For Bill Clinton, the only spotlight falls on the Monica Lewinsky scandal. His “White House trysts” with intern Lewinsky led to “White House perjury investigations…. [and] fueled impeachment for obstruction.”
Barack Obama’s panel selects out a 2012 visit from the Muslim Brotherhood, calling it “a group that promotes Islamist extremism and has ties to Hamas,” underneath a picture of Obama wearing a turban. Here, we also learn that “the Muslim Brotherhood is a designated terrorist organization by nearly a dozen nations.”
One-term president Joe Biden actually has two “major events” in the timeline, starting with a 2023 discovery of a small bag of cocaine “in the West Wing entrance lobby.” Underneath a picture of a shirtless Hunter Biden smoking and half-asleep in a bathtub, the narrative insinuates how “speculation has pointed” to President Biden’s son as the culprit.
The second singles out Biden’s “host[ing] of transsexuals at the White House” for 2023’s pride month, also the “Transgender Day of Visibility” he honored through president proclamation in 2024, “on the same day as Easter Sunday.” Two illustrations pair Biden’s greeting of an unnamed trans activist (Rose Montoya) with an image showing her shirtless with hands over her breasts.
The lesson here is one familiar to professional historians.
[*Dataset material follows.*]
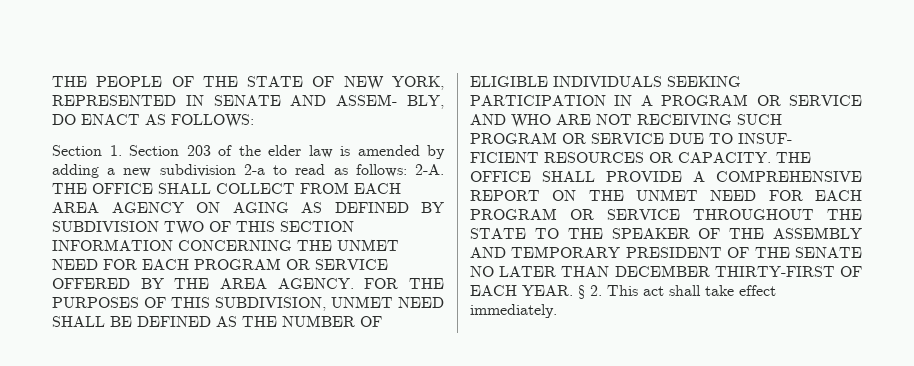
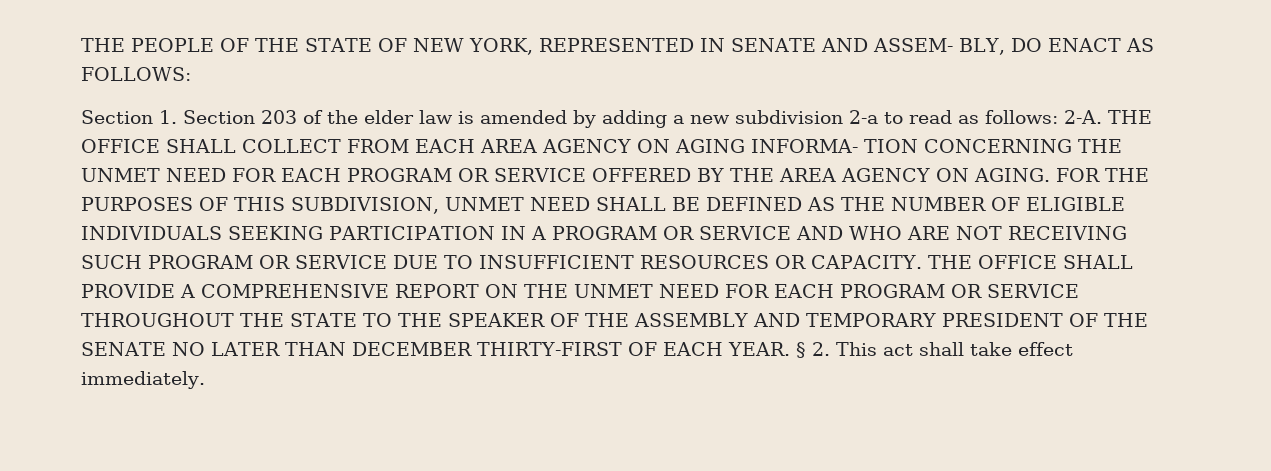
- THE OFFICE SHALL COLLECT FROM EACH AREA AGENCY ON AGING AS DEFINED BY SUBDIVISION TWO OF THIS SECTION INFORMATION CONCERNING THE UNMET NEED FOR EACH PROGRAM OR SERVICE OFFERED BY THE AREA AGENCY.
+ THE OFFICE SHALL COLLECT FROM EACH AREA AGENCY ON AGING INFORMA- TION CONCERNING THE UNMET NEED FOR EACH PROGRAM OR SERVICE OFFERED BY THE AREA AGENCY ON AGING.
- FOR THE PURPOSES OF THIS SUBDIVISION, UNMET NEED SHALL BE DEFINED AS THE NUMBER OF ELIGIBLE INDIVIDUALS SEEKING PARTICIPATION IN A PROGRAM OR SERVICE AND WHO ARE NOT RECEIVING SUCH PROGRAM OR SERVICE DUE TO INSUF- FICIENT RESOURCES OR CAPACITY.
+ FOR THE PURPOSES OF THIS SUBDIVISION, UNMET NEED SHALL BE DEFINED AS THE NUMBER OF ELIGIBLE INDIVIDUALS SEEKING PARTICIPATION IN A PROGRAM OR SERVICE AND WHO ARE NOT RECEIVING SUCH PROGRAM OR SERVICE DUE TO INSUFFICIENT RESOURCES OR CAPACITY.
Historical interpretations, we know, usually reflect the underlying concerns and creeds of those doing the interpreting. And to be fair, buried among Trump 2.0 website contents are occasional mentions of recent Democratic predecessors that are more favorable: “Clinton-era workfare,” for instance, as a precedent for the Big, Beautiful Bill. But as this timeline highlighted in the website’s menu shows, once any effort at impartiality is abandoned and ideology takes over, the result is caricature: a thin gruel only speaking to the already convinced, and all too close to an episode of “Drunk History.”
The Trump 2.0 White House is now rolling out similar approach to the history on display at the Smithsonian and other museums and historical sites. We have entered an era when the official federal presentation of our nation’s history has become untethered from long-standing conventions of even-handedness, also from any shared sense of our past. In such vertiginous times, battles over the history that grounds us have become ever more pivotal to those over America’s present and future.
Christopher Sellers is a historian of American and environmental history at Stony Brook University, currently working with the History, Archives and Records Preservation Project (HARPP) and the Environmental Data and Governance Initiative (EDGI). His latest book is Race and the Greening of Atlanta: Inequality, Democracy, and Environmental Politics in an Ascendant Metropolis (University of Georgia Press, 2023).